L’inclusione non riguarda soltanto i bambini e ragazzi con disabilità, ma anche quelli con background migratorio o con disturbi specifici dell’apprendimento (DSA): non si tratta di fare spazio a nessuno in particolare, né tanto meno a scapito di qualcun altro. L’inclusione, per definizione, riguarda tutti. Una scuola è inclusiva se è di tutti e di ognuno; se e quando riesce a offrire a ogni studente le attenzioni, gli stimoli e gli apprendimenti di cui ha bisogno e diritto.
L’esperienza dei quasi cinquant’anni che abbiamo alle spalle dimostra che si tratta di un obiettivo raggiungibile e che la scuola inclusiva è la migliore delle scuole possibili, per tutti. Al contrario, ogni tentativo di separazione, porta sempre risultati negativi: sia per chi viene escluso, sia per chi rimane in classe, che viene privato di importanti occasioni di relazione e di apprendimento che solo il lavoro insieme a compagni (anche molto differenti tra loro), può offrire.
E invece persiste l’idea che la separazione sia “meglio”. Che gli alunni e le alunne con disabilità -magari non tutti, di sicuro quelli “gravi”- starebbero “meglio” se potessero stare per conto proprio, seguiti da insegnanti specializzati.
Ad alimentare questa idea sono certamente i molti ostacoli che ancora rendono complessa l’inclusione scolastica e che come LEDHA (Lega per i Diritti delle Persone con Disabilità) conosciamo perfettamente, denunciamo e contrastiamo attivamente attraverso l’azione del nostro Centro Antidiscriminazione Franco Bomprezzi.

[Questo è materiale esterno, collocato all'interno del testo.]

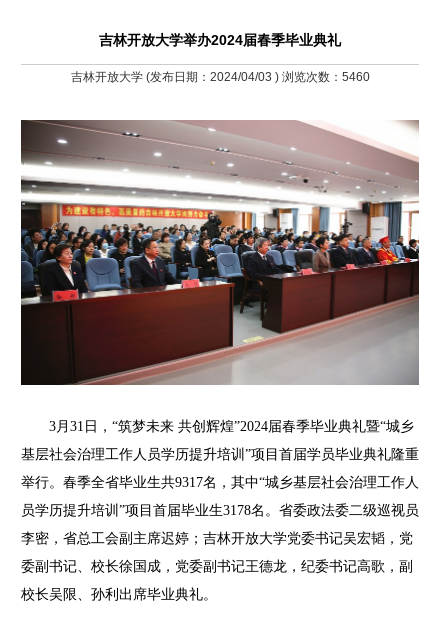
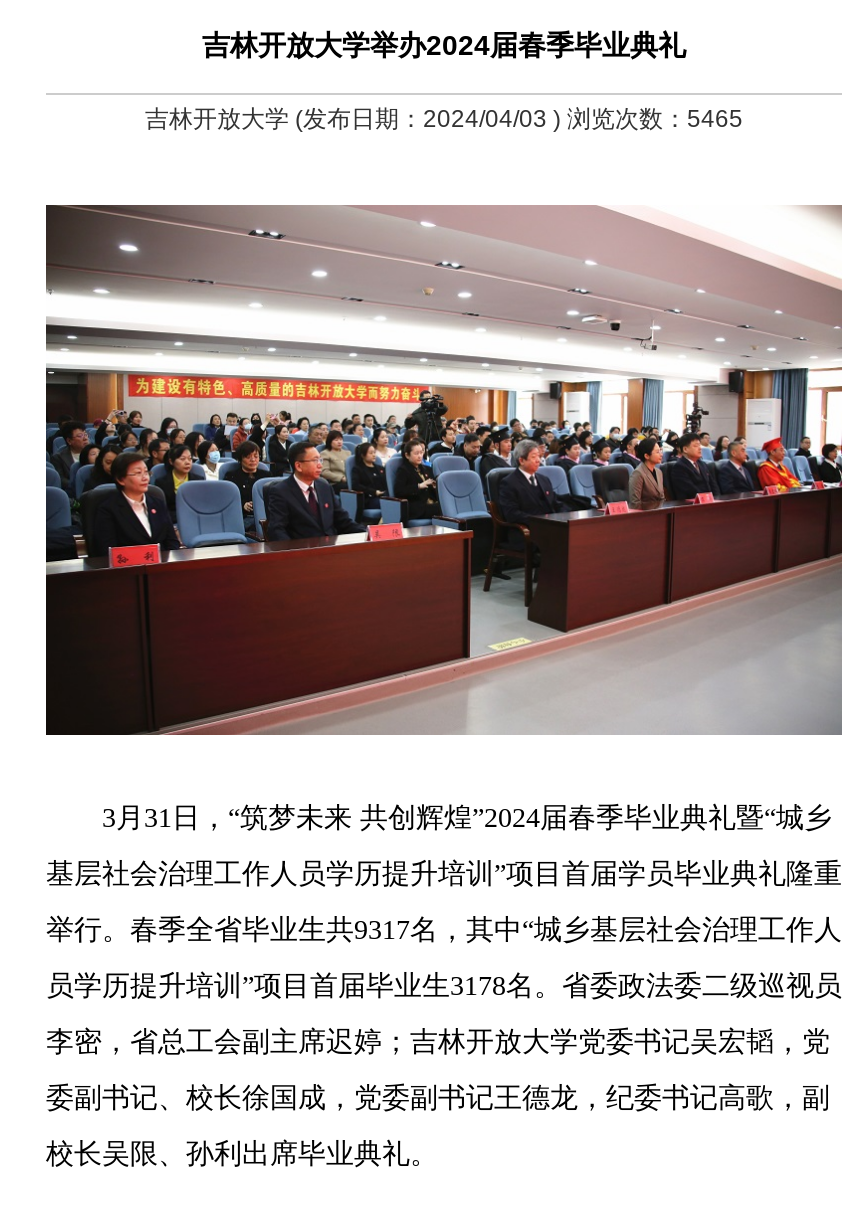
- 吉林开放大学 (发布日期：2024/04/03 ) 浏览次数：5460
+ 吉林开放大学 (发布日期：2024/04/03 ) 浏览次数：5465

A causa di questi problemi i ragazzi con disabilità, così come quelli con altre difficoltà, purtroppo, rischiano ancora oggi molto più degli altri di abbandonare precocemente gli studi e di essere vittima di diverse forme discriminazioni dentro e fuori la scuola.
I problemi della scuola italiana non hanno a che fare con l’inclusione, ma con la carenza di risorse economiche, con lo scarso impegno sulla formazione degli insegnanti, con la mancanza di materiale e la deplorevole condizione di molti edifici scolastici, con un eccesso di burocratizzazione del mestiere di dirigente e di insegnante a scapito della dimensione educativa.
Tra i meriti che invece la scuola italiana può vantare – anche rispetto ad alcuni Paesi che spesso prendiamo ad esempio – c’è proprio quello, pur tra mille difficoltà, di garantire uno spazio e un’esperienza di incontro e di lavoro insieme a ragazzi con differenti caratteristiche, fisiche, intellettive, mentali e sociali.
Garantire alla scuola italiana le risorse e le competenze necessarie per offrire a tutti i bambini e i ragazzi – in relazione alle loro caratteristiche – uno spazio di educazione, socializzazione e apprendimento adeguato dove poter crescere insieme non è un atto di carità, ma una scelta di civiltà di cui tutti traiamo vantaggio.